Il fait doux ; il fait bon ; la mer haute s’étale,
Paisible, ainsi qu’un lac, après l’effort du flux,
Et l’on est sûr que, dans sa masse horizontale,
Pendant quelques instants rien ne bougera plus.
Ma mère a terminé sa tâche ; elle est contente,
Ayant, un jour de plus, soigné ces fleurs qui font
Ses délices, et rien, à présent, ne la tente
Que d’être seule un peu devant le ciel profond.
Ma mère, alors, suivant une chère habitude
Pour elle devenue un devoir journalier,
Et bien que tout effort à ses vieux ans soit rude,
Gagne sa chambre à pas traînants, par l’escalier.
La mer, le ciel qu’elle a tant vus ne l’ont blasée
L’un ni l’autre de leur splendeur, et, chaque soir,
Elle s’en vient vers eux, tout contre la croisée,
Dans le même fauteuil de l’ancien temps s’asseoir.
Ah ! ce n’est pas la voix des rêves qui l’appelle !
Elle n’est point femme à rêver languissamment,
Mais sa chambre aussitôt se transforme en chapelle
Où sa prière va planer, un long moment.
Elle savoure autant que toute autre, sans doute,
L’heure de pourpre et d’or où le soleil s’unit
Aux flots, mais voyageuse attentive à sa route,
C’est Dieu qu’elle aperçoit partout dans l’infini.
Pour elle, la Beauté n’est rien sans la Prière
Et, pensive, en profil perdu sur l’horizon,
À sa fenêtre ainsi qu’au fond d’une verrière,
On dirait une sainte en état d’oraison.
Silencieusement, elle adore, elle admire,
Du commencement sûre autant que de la fin,
Et sa prière, mieux que l’encens et la myrrhe,
Est accueillie au ciel par le Maître divin.
Sa prière n’est point l’aspiration vague
D’un poète qu’émeut le soir tombant, mais dont
L’émotion parmi trop de rêves zigzague,
Comme un bateau sans gouvernail, à l’abandon.
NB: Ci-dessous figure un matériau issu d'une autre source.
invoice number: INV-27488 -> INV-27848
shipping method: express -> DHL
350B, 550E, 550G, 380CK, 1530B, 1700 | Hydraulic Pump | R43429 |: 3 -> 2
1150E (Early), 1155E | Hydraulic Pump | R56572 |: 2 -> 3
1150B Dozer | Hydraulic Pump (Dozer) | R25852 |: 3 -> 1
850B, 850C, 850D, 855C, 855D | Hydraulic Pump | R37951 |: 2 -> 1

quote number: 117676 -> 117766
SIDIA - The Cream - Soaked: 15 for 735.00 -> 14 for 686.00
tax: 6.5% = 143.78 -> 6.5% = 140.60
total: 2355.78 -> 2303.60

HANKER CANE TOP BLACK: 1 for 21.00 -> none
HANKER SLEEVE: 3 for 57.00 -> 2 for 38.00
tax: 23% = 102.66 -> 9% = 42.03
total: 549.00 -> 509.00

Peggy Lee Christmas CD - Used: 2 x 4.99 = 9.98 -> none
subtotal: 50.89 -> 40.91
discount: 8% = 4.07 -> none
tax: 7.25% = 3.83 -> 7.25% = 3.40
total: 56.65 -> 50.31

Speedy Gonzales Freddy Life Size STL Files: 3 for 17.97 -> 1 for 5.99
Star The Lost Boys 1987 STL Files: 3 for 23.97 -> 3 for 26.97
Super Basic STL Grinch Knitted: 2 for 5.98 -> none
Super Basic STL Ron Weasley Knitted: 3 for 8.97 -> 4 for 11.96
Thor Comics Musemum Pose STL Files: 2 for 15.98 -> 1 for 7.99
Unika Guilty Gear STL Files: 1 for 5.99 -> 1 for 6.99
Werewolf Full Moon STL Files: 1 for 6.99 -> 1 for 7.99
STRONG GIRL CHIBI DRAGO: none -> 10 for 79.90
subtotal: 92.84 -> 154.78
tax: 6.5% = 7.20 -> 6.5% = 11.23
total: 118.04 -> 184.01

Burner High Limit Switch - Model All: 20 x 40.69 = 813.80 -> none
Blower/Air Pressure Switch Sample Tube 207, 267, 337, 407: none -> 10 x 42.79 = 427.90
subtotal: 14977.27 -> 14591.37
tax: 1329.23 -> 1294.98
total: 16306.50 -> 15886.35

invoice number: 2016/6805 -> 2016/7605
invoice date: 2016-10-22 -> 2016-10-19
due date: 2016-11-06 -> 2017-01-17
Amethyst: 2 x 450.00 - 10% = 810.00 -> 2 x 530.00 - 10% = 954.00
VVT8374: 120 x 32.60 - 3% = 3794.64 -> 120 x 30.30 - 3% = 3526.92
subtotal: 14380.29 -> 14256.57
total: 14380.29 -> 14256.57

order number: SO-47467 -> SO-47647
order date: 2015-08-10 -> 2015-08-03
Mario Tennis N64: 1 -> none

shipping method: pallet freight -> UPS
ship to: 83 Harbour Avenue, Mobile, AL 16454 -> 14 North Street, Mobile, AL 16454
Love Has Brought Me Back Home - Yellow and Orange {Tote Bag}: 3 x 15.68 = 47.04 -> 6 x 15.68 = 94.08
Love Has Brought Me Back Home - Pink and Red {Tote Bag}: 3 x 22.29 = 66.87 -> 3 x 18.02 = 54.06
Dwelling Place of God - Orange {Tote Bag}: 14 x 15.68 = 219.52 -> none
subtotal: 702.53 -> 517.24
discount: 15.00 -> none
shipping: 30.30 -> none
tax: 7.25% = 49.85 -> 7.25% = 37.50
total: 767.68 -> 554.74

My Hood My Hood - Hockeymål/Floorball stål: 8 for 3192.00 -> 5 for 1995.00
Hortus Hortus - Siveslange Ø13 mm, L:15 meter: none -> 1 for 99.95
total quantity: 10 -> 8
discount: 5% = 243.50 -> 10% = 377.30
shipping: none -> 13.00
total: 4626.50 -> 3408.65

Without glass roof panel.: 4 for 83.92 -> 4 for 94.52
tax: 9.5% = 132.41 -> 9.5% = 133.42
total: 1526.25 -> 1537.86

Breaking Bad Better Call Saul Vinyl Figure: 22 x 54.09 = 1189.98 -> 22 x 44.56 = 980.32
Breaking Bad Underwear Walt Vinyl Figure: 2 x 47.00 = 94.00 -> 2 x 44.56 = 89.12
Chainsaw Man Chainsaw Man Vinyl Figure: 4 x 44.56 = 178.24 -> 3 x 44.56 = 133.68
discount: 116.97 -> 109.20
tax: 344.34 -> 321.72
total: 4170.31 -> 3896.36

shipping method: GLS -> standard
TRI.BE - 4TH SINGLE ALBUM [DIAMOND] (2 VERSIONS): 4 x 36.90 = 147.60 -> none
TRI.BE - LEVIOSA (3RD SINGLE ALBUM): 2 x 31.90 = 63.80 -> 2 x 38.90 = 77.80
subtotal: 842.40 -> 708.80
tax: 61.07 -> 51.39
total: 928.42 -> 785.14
Sa prière est précise et ferme ; c’est un acte
D’humilité, d’amour, d’espérance et de foi,
Qu’elle accomplit avec la connaissance exacte
Des grâces dont il faut solliciter l’envoi.
Épouse en même temps que mère et que grand’mère,
Avec le ciel elle a de muets entretiens
Où, perspicace et tendre ensemble, elle énumère
Les bienfaits qu’elle attend de Là-Haut pour les siens.
Et, face à la lueur du phare, c’est elle,
Ce souhait, qui s’achève en pleurs, qu’à ses enfants
Luise pareillement la Lumière Éternelle
Pour les conduire où sont les célestes Levants.
Que ma prière, uniquement sentimentale,
Est peu de chose auprès de celle-là ! Rêveur
Que la chimère emprisonna dans son dédale,
Je dédie à de vains mirages ma ferveur.
Quand, par un coucher de soleil, je m’extasie,
Ce que j’y cherche, hélas ! ne s’y rencontre pas,
Et ce n’est que du rêve et de la poésie
Qui me font les bras plus rompus, les pieds plus las.
Quelques-uns des plus beaux paysages du monde
Parfois sont apparus à mon désir errant :
Golfes bleus, îles d’or que la lumière inonde...
J’en rapportais un mal encor plus torturant,
Étant le voyageur nostalgique qu’envoûte
Un idéal insaisissable de beauté,
Et qui, de ne pouvoir l’étreindre en ses bras, toute,
Pleure tout bas comme un enfant désenchanté.
La joie en moi laissait une saveur amère,
L’extase n’était plus qu’un ténébreux tourment,
Faute d’avoir appris, avec ma sainte mère,
À goûter l’une et l’autre en Dieu, divinement.
Je l’ai trouvée assise ainsi, des soirs sans nombre ;
Je demeurais au fond de la chambre, écoutant
Le bruit du chapelet de ma mère, dans l’ombre,
Pris d’un confus regret de n’en pas faire autant...
Je ne resterai plus, mère, près de la porte,
Et vous verrez, à son premier retour chez nous,
Entrer dans votre chambre un fils d’une autre sorte
Qui posera son front meurtri sur vos genoux,
Pour qu’il vous soit enfin donné de reconnaître
Cet enfant dont la voix sur la vôtre épelait
Sa prière, dans l’homme auprès de la fenêtre
Récitant avec vous, mère, le chapelet !
Édouard BEAUFILS.
Paru dans la Revue bleue en 1907.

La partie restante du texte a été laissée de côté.